Data Without Empathy


People present a continuous mystery for marketers. People can get away with not telling the truth in surveys or focus groups. Sometimes their true preference can even remain hidden to themselves, yet to be discovered. One day a person may have a strong preference for a particular brand, but an experience or piece of knowledge could change this within the day, hour or minute.

Data is one way that marketers are attempting to gain insight into people. In the early years of corporate computing, data was limited to basic information like your name, where you lived and your telephone number. Today, with the Internet of Things proliferating our daily lives down to the moment, companies are able to use data related to your location, interests, purchasing and search histories to tailor personalized messages and advertisements. With all this data, marketers can also see patterns in behavior and attempt to predict future action.

However, data is merely rational. It has an incredible ability to draw patterns and identify interest, but doesn’t have the innate ability to understand human value or emotional reasoning behind an action.

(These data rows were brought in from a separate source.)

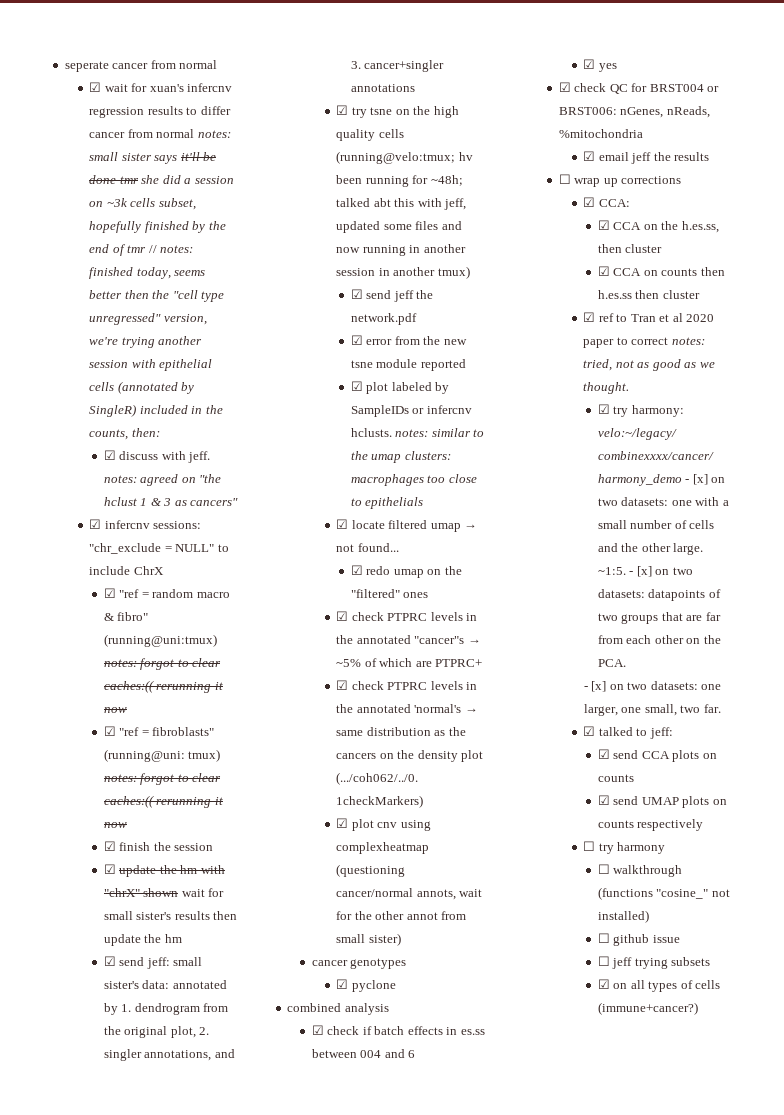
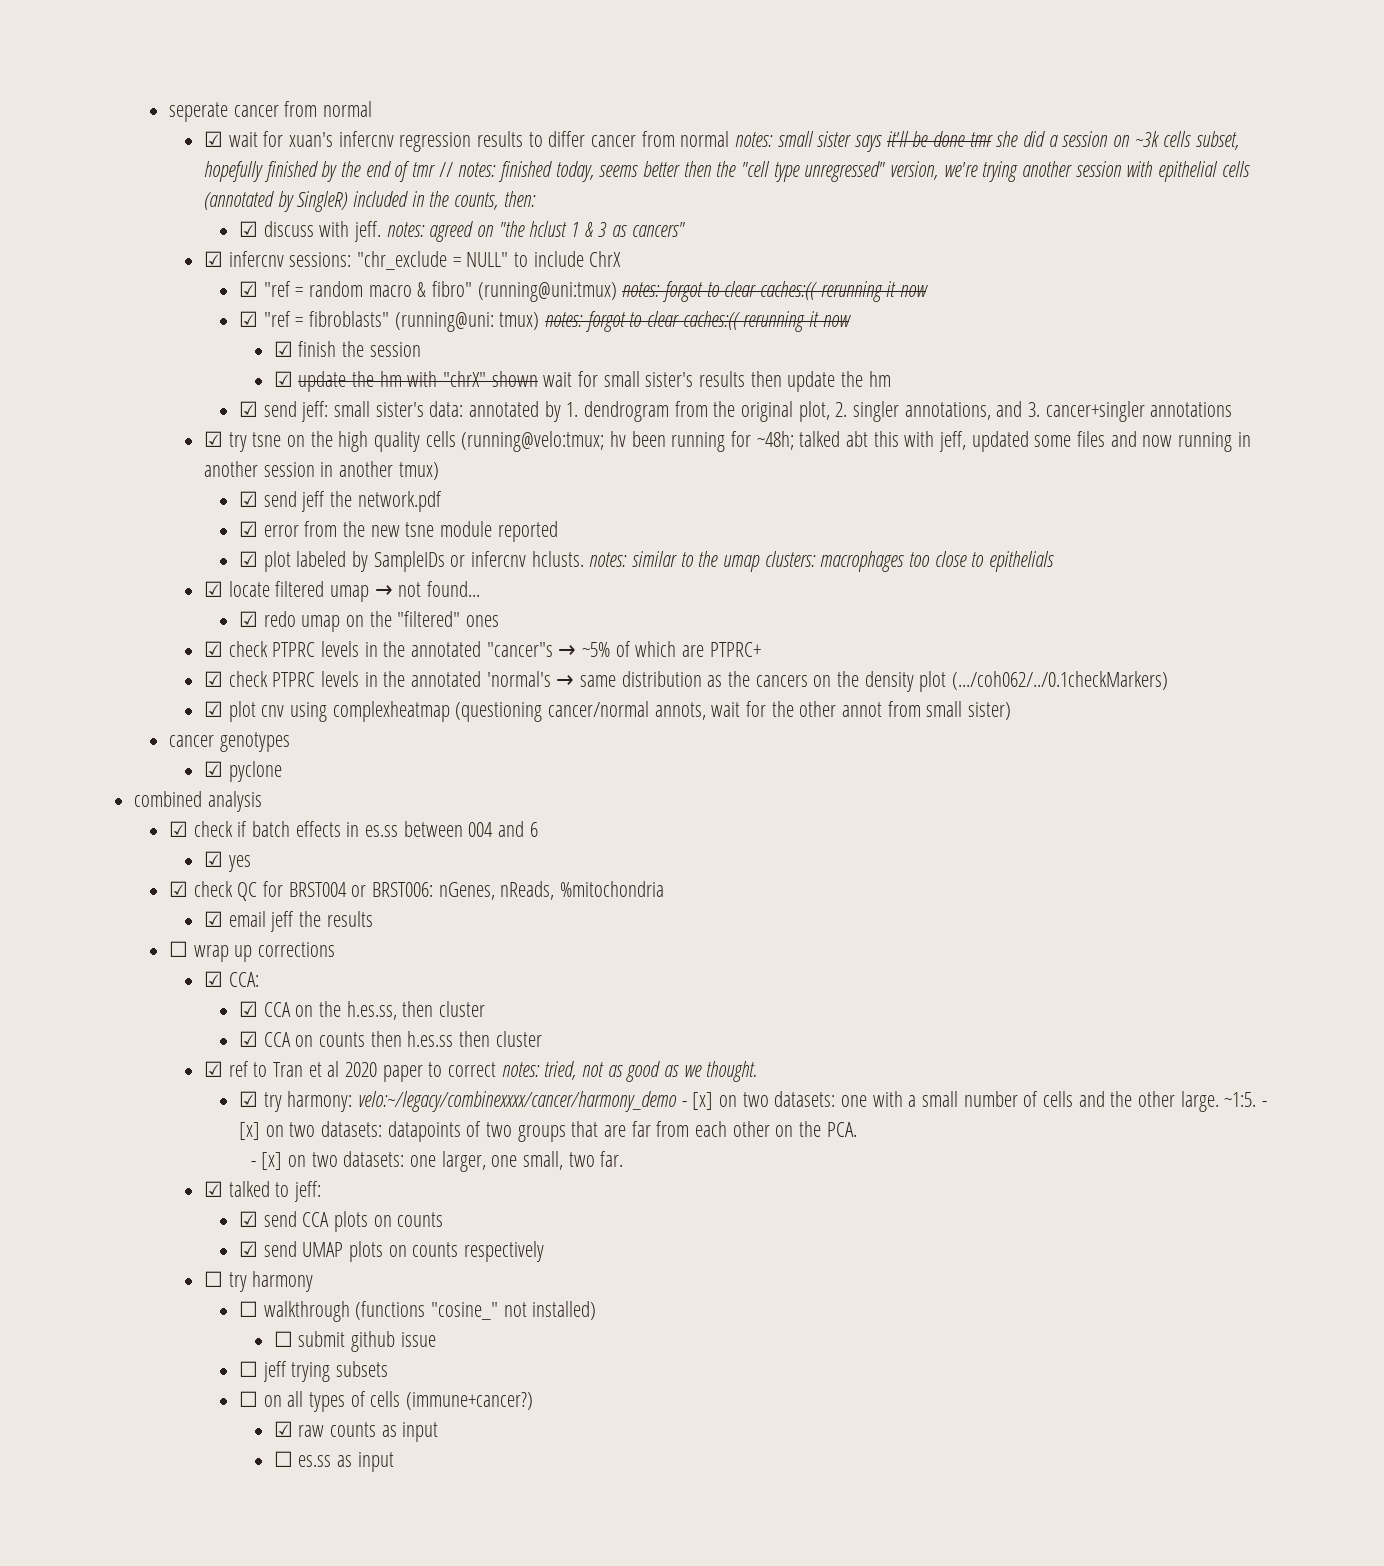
- ☐ github issue
+ ☐ submit github issue
- ☑ on all types of cells (immune+cancer?)
+ ☐ on all types of cells (immune+cancer?)
+ ☑ raw counts as input
+ ☐ es.ss as input

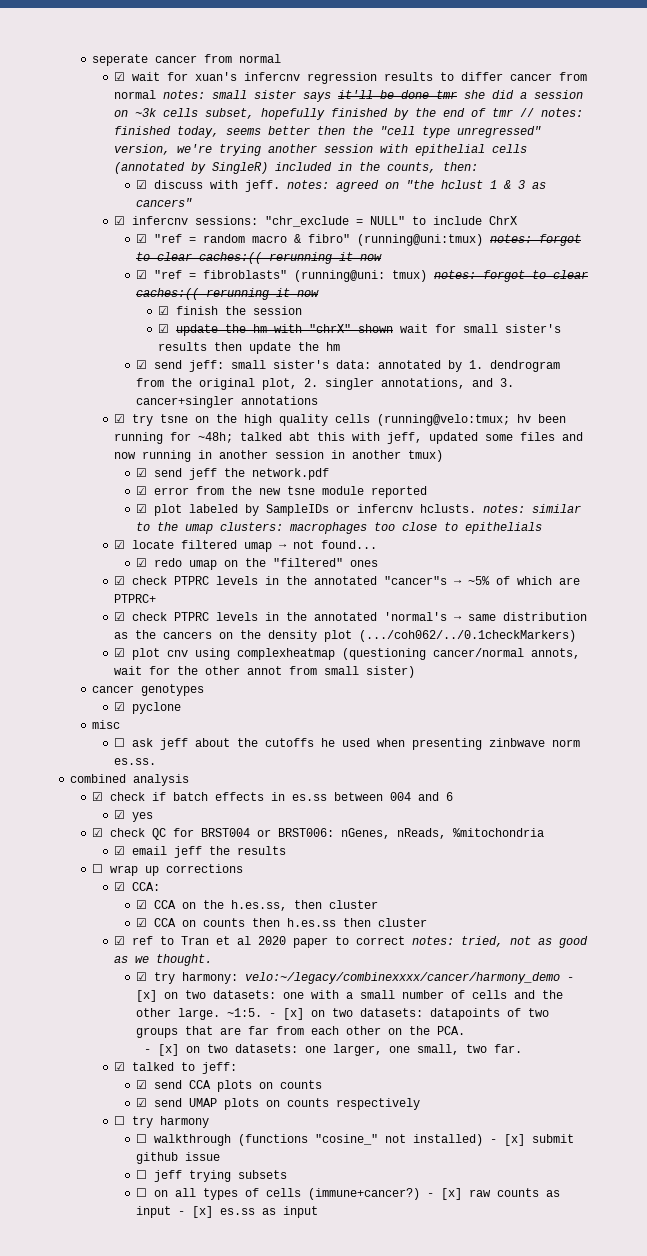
+ misc
+ ☐ ask jeff about the cutoffs he used when presenting zinbwave norm es.ss.
- ☐ walkthrough (functions "cosine_" not installed)
- ☐ submit github issue
+ ☐ walkthrough (functions "cosine_" not installed) - [x] submit github issue
- ☐ on all types of cells (immune+cancer?)
- ☑ raw counts as input
- ☐ es.ss as input
+ ☐ on all types of cells (immune+cancer?) - [x] raw counts as input - [x] es.ss as input

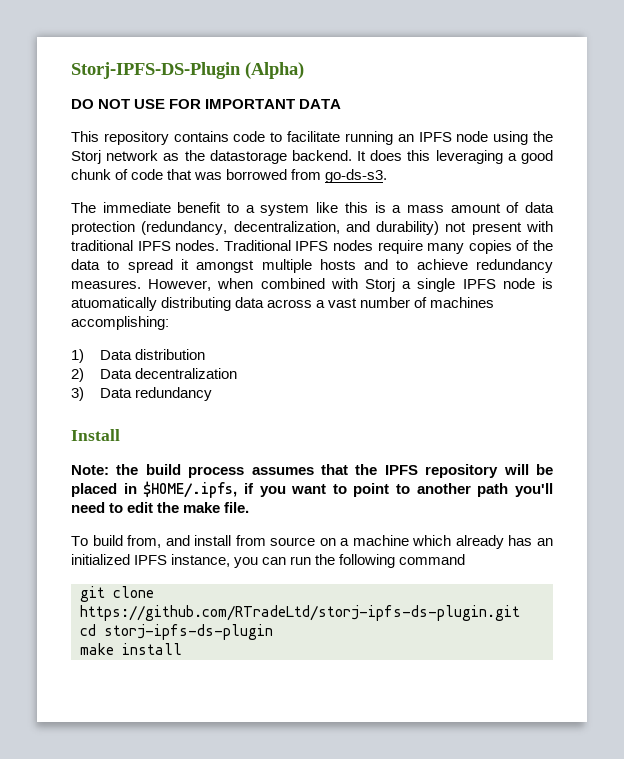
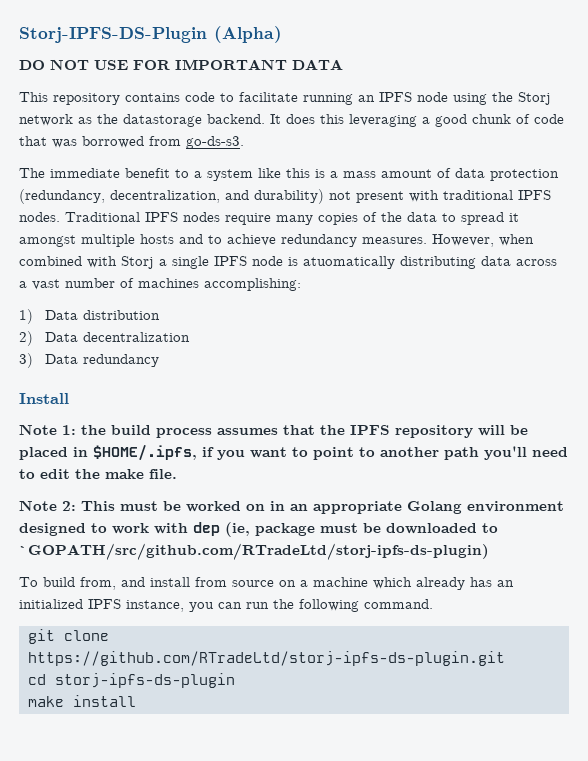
- Note: the build process assumes that the IPFS repository will be placed in $HOME/.ipfs, if you want to point to another path you'll need to edit the make file.
+ Note 1: the build process assumes that the IPFS repository will be placed in $HOME/.ipfs, if you want to point to another path you'll need to edit the make file.
+ Note 2: This must be worked on in an appropriate Golang environment designed to work with dep (ie, package must be downloaded to `GOPATH/src/github.com/RTradeLtd/storj-ipfs-ds-plugin)
- To build from, and install from source on a machine which already has an initialized IPFS instance, you can run the following command
+ To build from, and install from source on a machine which already has an initialized IPFS instance, you can run the following command.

Saatchi & Saatchi Frankfurt CEO Christian Rätsch explains:

“In the customer system of a hotel brand, my preference for crème brûlée is noted. During a stay I get my dessert of choice and I’m thrilled. I feel like a recognized and valued guest. The event repeats in the same hotel brand but in a different location. But I react differently. Because it is warm, I have a preference for fruit… What happened? My situation and mood changed, and the offer did not match up. The data lacked empathy.”

Data will help marketers discover, price, buy, locate and shape messages. It can even lead to purchase. What it can’t do is create Loyalty Beyond Reason or turn a product into a Lovemark. Machines and data will never be able to read people quite the same way people do. They will never be able to feel passion, sensuality, or nostalgia, and even if we get to a super-advanced stage in technology, the reactions from machines will never be the same. In the words of Kevin Roberts: Big data can read the lines, but not between them.